INSTRUCTIONS FOR THE TASK> Give back all of the data exactly, with every picture omitted.

* * * * * * *

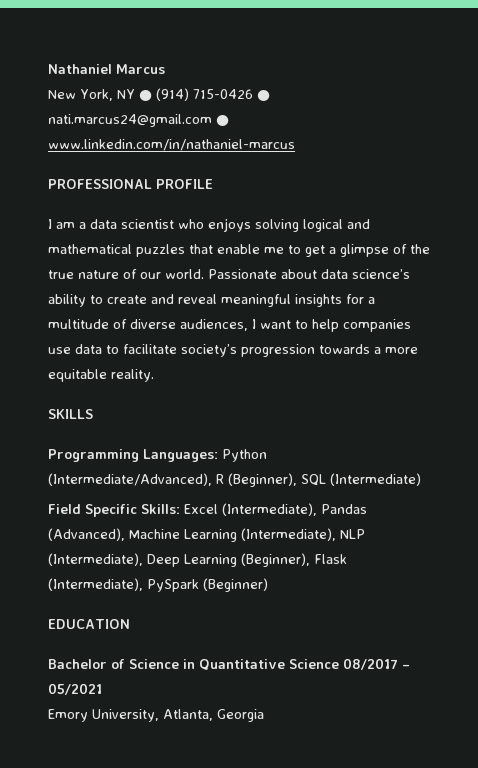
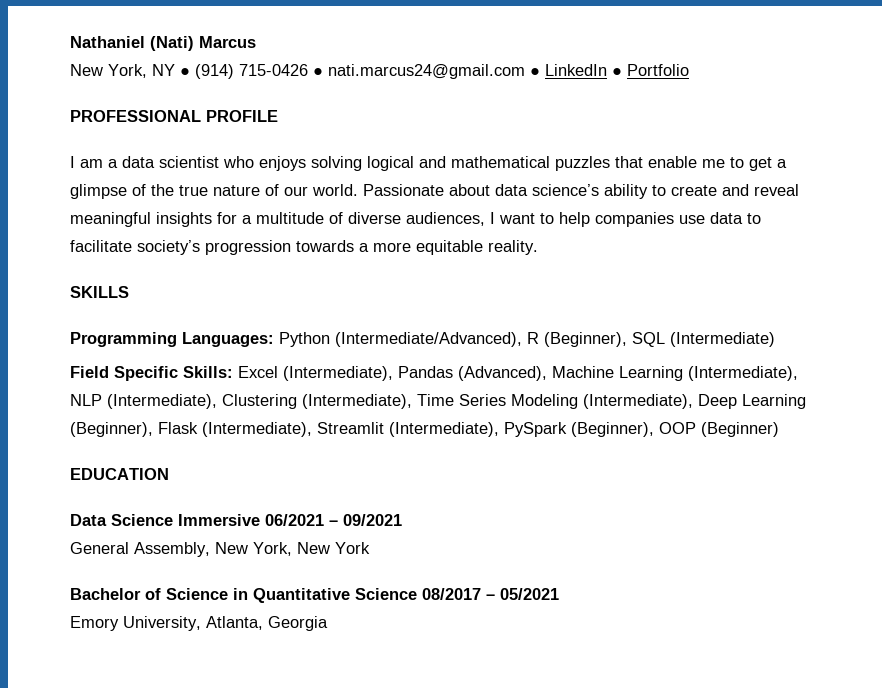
- Nathaniel Marcus
+ Nathaniel (Nati) Marcus
- New York, NY ● (914) 715-0426 ● nati.marcus24@gmail.com ● www.linkedin.com/in/nathaniel-marcus
+ New York, NY ● (914) 715-0426 ● nati.marcus24@gmail.com ● LinkedIn ● Portfolio
- Field Specific Skills: Excel (Intermediate), Pandas (Advanced), Machine Learning (Intermediate), NLP (Intermediate), Deep Learning (Beginner), Flask (Intermediate), PySpark (Beginner)
+ Field Specific Skills: Excel (Intermediate), Pandas (Advanced), Machine Learning (Intermediate), NLP (Intermediate), Clustering (Intermediate), Time Series Modeling (Intermediate), Deep Learning (Beginner), Flask (Intermediate), Streamlit (Intermediate), PySpark (Beginner), OOP (Beginner)
  EDUCATION
+ Data Science Immersive 06/2021 – 09/2021
+ General Assembly, New York, New York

* * * * * * *

OUTPUT FOR THIS EXERCISE>
- Nathaniel Marcus
+ Nathaniel (Nati) Marcus
- New York, NY ● (914) 715-0426 ● nati.marcus24@gmail.com ● www.linkedin.com/in/nathaniel-marcus
+ New York, NY ● (914) 715-0426 ● nati.marcus24@gmail.com ● LinkedIn ● Portfolio
- Field Specific Skills: Excel (Intermediate), Pandas (Advanced), Machine Learning (Intermediate), NLP (Intermediate), Deep Learning (Beginner), Flask (Intermediate), PySpark (Beginner)
+ Field Specific Skills: Excel (Intermediate), Pandas (Advanced), Machine Learning (Intermediate), NLP (Intermediate), Clustering (Intermediate), Time Series Modeling (Intermediate), Deep Learning (Beginner), Flask (Intermediate), Streamlit (Intermediate), PySpark (Beginner), OOP (Beginner)
  EDUCATION
+ Data Science Immersive 06/2021 – 09/2021
+ General Assembly, New York, New York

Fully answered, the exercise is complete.